Negroponte would stress reform

The career diplomat nominated to the new post of director of national intelligence told the Senate yesterday he would make reforming spy agencies a major priority.

John D. Negroponte, an ambassador with more than 40 years of diplomatic experience, was questioned for about three hours by members of the Senate Select Committee on Intelligence on past intelligence failures, including the September 11, 2001, terrorist attacks and poor estimates of Iraq’s programs to develop weapons of mass destruction.

“In the past four years, our homeland has been attacked, and we have miscalculated the arsenal, if not the intent, of a dangerous adversary,” Mr. Negroponte said. “Our intelligence effort has to generate better results.”

Mr. Negroponte said he would seek to impose “fundamental change” to improve coordination among the 15 agencies that comprise the U.S. intelligence community.

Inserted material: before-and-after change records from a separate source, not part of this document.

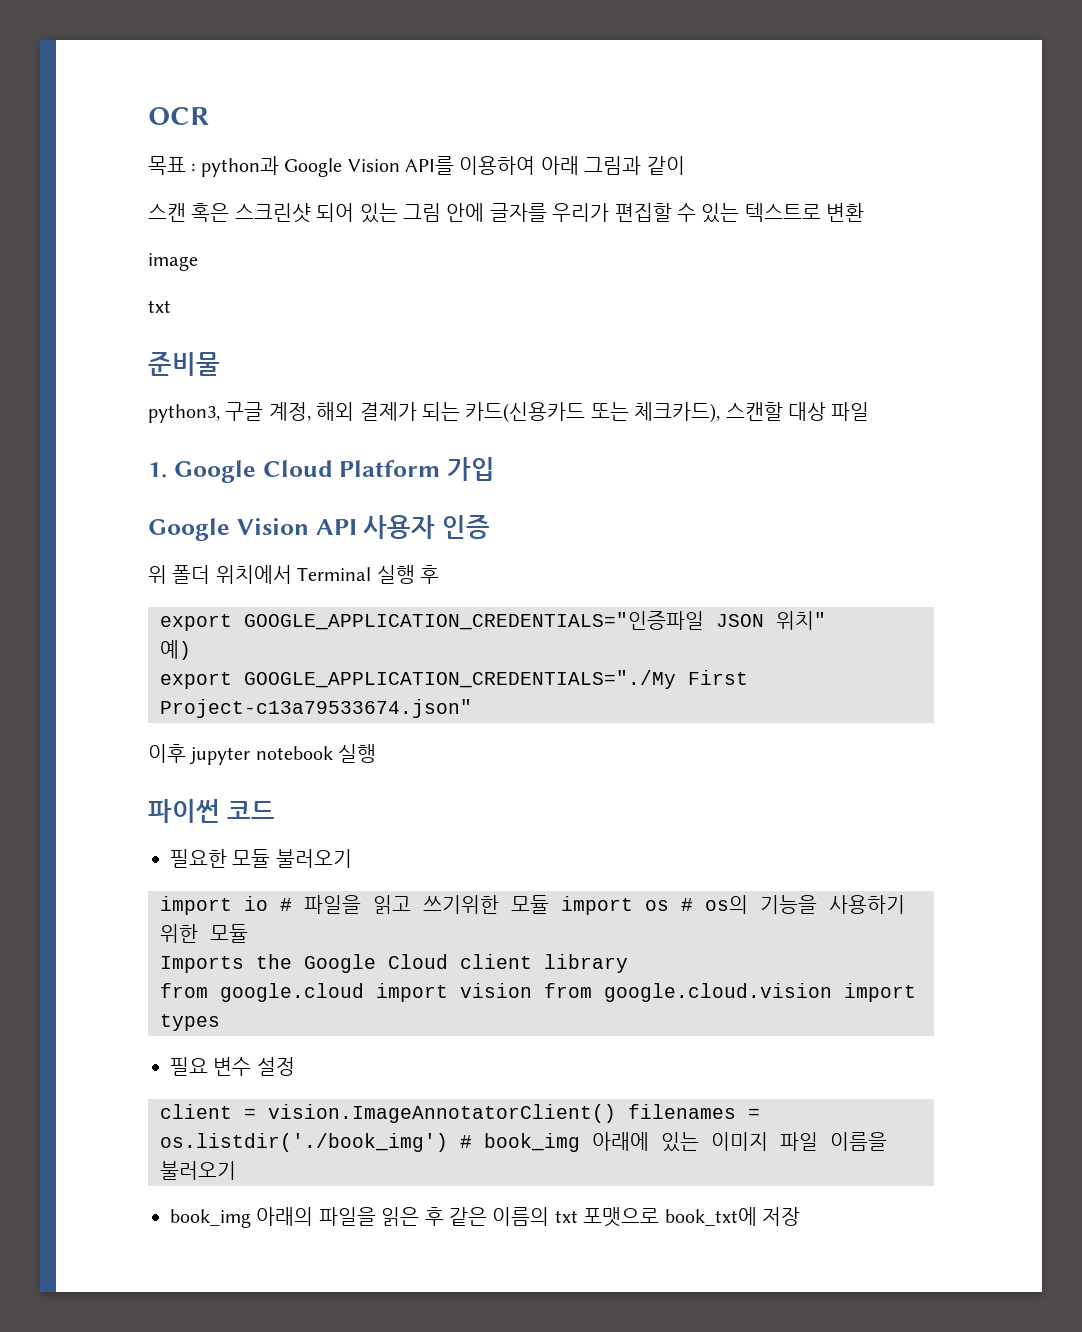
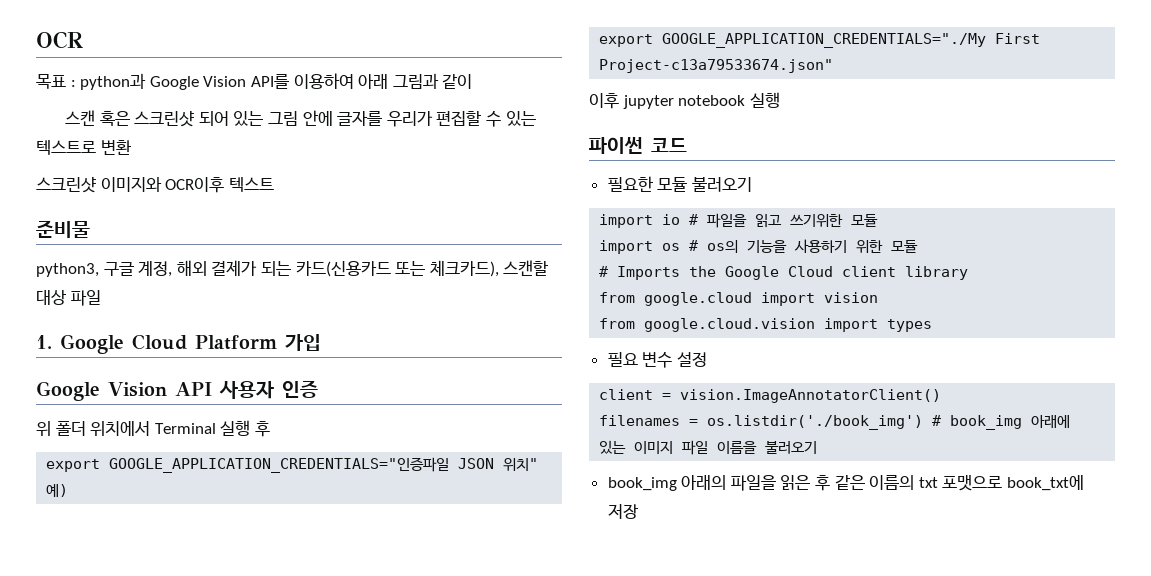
- image
- txt
+ 스크린샷 이미지와 OCR이후 텍스트
- import io # 파일을 읽고 쓰기위한 모듈 import os # os의 기능을 사용하기 위한 모듈
+ import io # 파일을 읽고 쓰기위한 모듈
+ import os # os의 기능을 사용하기 위한 모듈
- Imports the Google Cloud client library
+ # Imports the Google Cloud client library
- from google.cloud import vision from google.cloud.vision import types
+ from google.cloud import vision
+ from google.cloud.vision import types
- client = vision.ImageAnnotatorClient() filenames = os.listdir('./book_img') # book_img 아래에 있는 이미지 파일 이름을 불러오기
+ client = vision.ImageAnnotatorClient()
+ filenames = os.listdir('./book_img') # book_img 아래에 있는 이미지 파일 이름을 불러오기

He also said his reforms would include closer trust and cooperation among spies and analysts, and “breaking down bureaucratic barriers, establishing priorities, both short term and strategic, and sticking to them.”

“We cannot let another decade tick away without making intelligence reform a reality,” he said.

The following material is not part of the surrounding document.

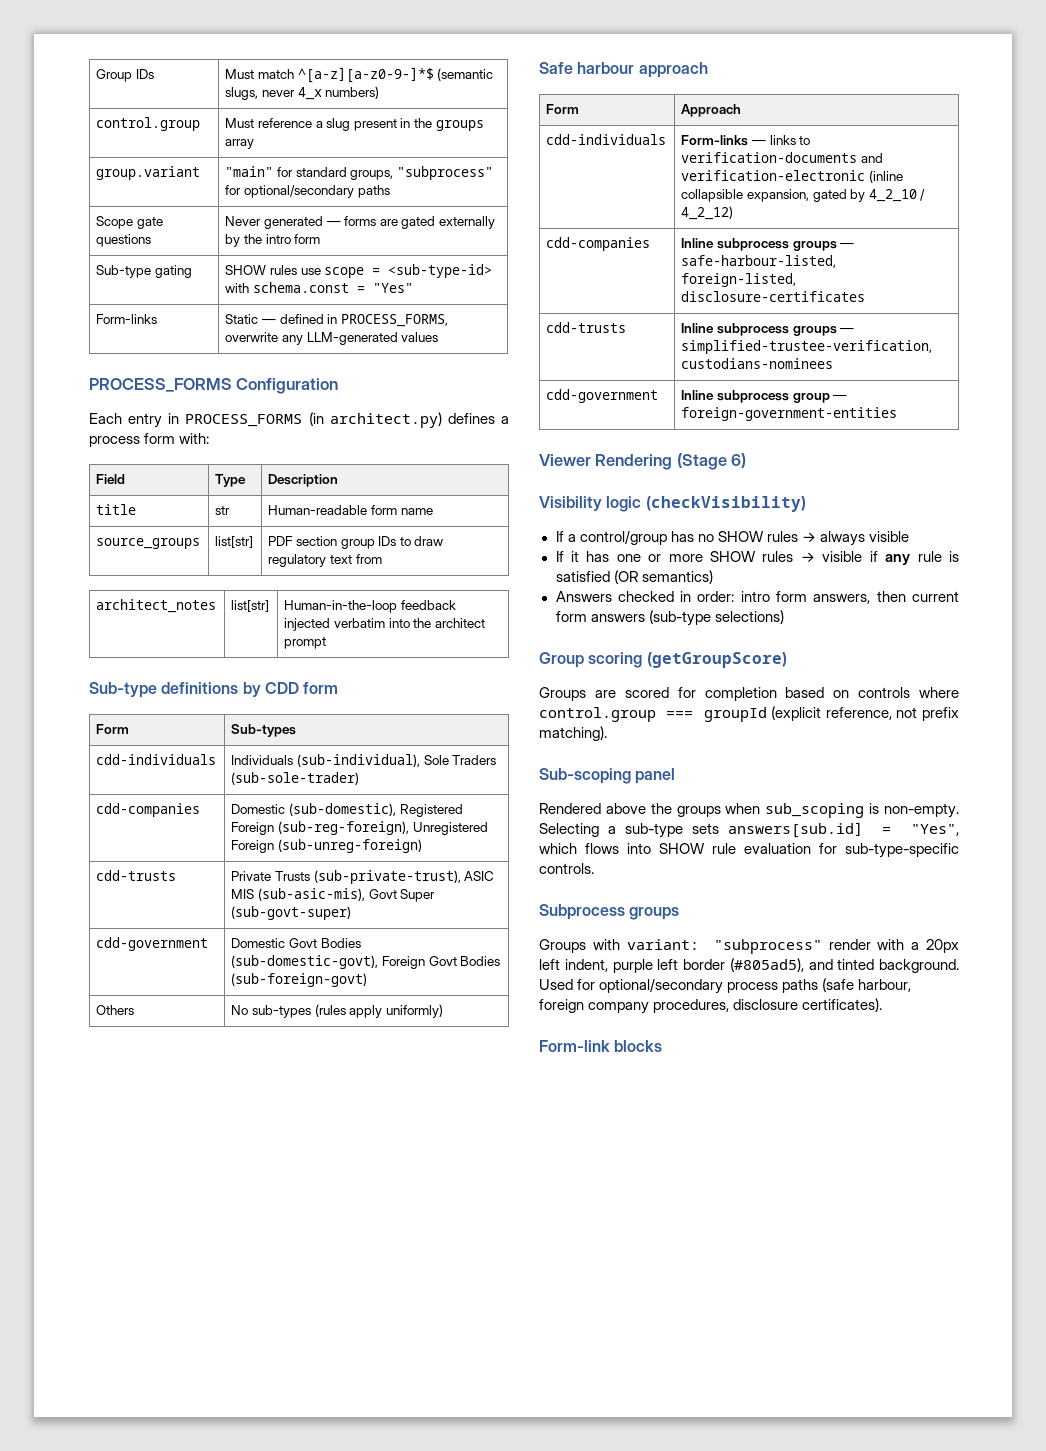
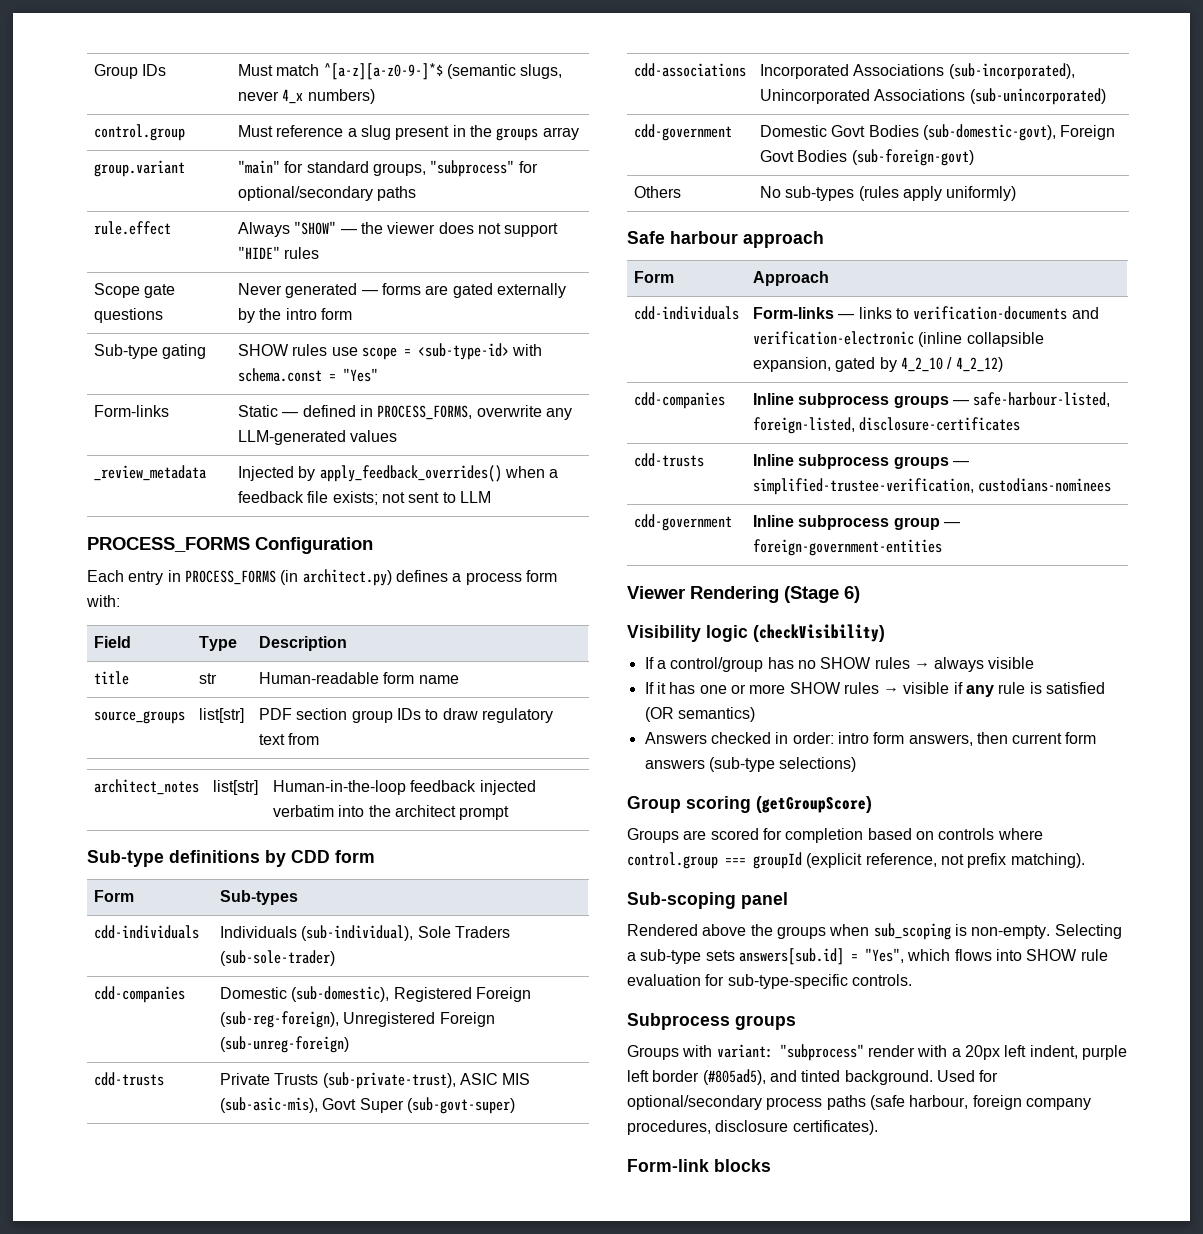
+ rule.effect | Always "SHOW" — the viewer does not support "HIDE" rules
+ _review_metadata | Injected by apply_feedback_overrides() when a feedback file exists; not sent to LLM
+ cdd-associations | Incorporated Associations (sub-incorporated), Unincorporated Associations (sub-unincorporated)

Mr. Negroponte, a former ambassador to the United Nations and most recently ambassador to Iraq, said he was surprised by the lack of supporting intelligence for Iraq’s weapons program. He said he “believed most of the intelligence” presented on the subject.

He added that he is reviewing what changes to adopt from recommendations of the report of the Commission on the Intelligence Capabilities of the United States Regarding Weapons of Mass Destruction and that he would work with the Justice Department, FBI and Homeland Security Department to better coordinate intelligence programs.

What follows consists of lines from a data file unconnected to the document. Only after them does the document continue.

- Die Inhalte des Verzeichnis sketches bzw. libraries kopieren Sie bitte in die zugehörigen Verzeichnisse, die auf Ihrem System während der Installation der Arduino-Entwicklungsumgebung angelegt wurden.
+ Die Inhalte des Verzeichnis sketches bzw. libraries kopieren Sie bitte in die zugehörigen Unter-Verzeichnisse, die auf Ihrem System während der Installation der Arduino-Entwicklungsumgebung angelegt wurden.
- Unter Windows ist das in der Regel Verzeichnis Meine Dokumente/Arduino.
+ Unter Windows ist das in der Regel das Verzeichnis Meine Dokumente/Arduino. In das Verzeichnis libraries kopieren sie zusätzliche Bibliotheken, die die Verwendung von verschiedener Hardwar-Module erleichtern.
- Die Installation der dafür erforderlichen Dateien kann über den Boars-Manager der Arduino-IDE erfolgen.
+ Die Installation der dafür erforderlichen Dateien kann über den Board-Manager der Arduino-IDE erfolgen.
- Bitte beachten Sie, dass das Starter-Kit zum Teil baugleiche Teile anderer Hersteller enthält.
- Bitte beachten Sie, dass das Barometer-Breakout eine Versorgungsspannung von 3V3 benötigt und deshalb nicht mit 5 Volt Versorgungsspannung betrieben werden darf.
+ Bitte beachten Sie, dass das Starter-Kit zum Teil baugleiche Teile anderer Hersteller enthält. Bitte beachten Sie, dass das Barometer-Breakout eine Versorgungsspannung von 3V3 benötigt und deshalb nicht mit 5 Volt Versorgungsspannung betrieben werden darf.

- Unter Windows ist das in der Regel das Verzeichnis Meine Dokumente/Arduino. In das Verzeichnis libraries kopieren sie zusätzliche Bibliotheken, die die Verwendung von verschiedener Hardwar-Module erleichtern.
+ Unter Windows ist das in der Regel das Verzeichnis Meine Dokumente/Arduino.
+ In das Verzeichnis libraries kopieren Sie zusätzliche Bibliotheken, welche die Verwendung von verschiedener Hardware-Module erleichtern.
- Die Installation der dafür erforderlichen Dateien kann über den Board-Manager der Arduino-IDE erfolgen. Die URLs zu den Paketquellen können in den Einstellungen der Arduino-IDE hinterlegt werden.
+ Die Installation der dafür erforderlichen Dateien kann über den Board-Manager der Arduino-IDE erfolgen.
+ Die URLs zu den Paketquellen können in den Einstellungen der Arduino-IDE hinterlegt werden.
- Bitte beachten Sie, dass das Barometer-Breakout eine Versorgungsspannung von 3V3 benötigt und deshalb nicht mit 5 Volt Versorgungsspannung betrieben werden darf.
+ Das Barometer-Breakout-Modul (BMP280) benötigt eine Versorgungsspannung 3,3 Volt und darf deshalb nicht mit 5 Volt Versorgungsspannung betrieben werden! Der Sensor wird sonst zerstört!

Congress has approved $250 million to create the office of the director of national intelligence (DNI). No location has been identified.

Sen. Ron Wyden, Oregon Democrat, criticized Mr. Negroponte for “ducking” questions about human rights abuses in Honduras during his time as the nation’s ambassador.

Mr. Negroponte said he had not blocked block CIA reporting on human rights issues at the time and had urged the Honduran government to improve its record on the issue.

The presidential commission that investigated the September 11 attacks — which killed about 3,000 people in Pennsylvania, the Pentagon and the World Trade Center — recommended the creation of the DNI as well as a national counterterrorism center.

Under questioning by Sen. Carl Levin, Michigan Democrat, on whether he would misrepresent intelligence judgment as he said had occurred in the past, Mr. Negroponte said: “My punch line is, I believe in calling things the way I see them, and I believe that the president deserves from his director of national intelligence, and from the intelligence community, unvarnished truth.”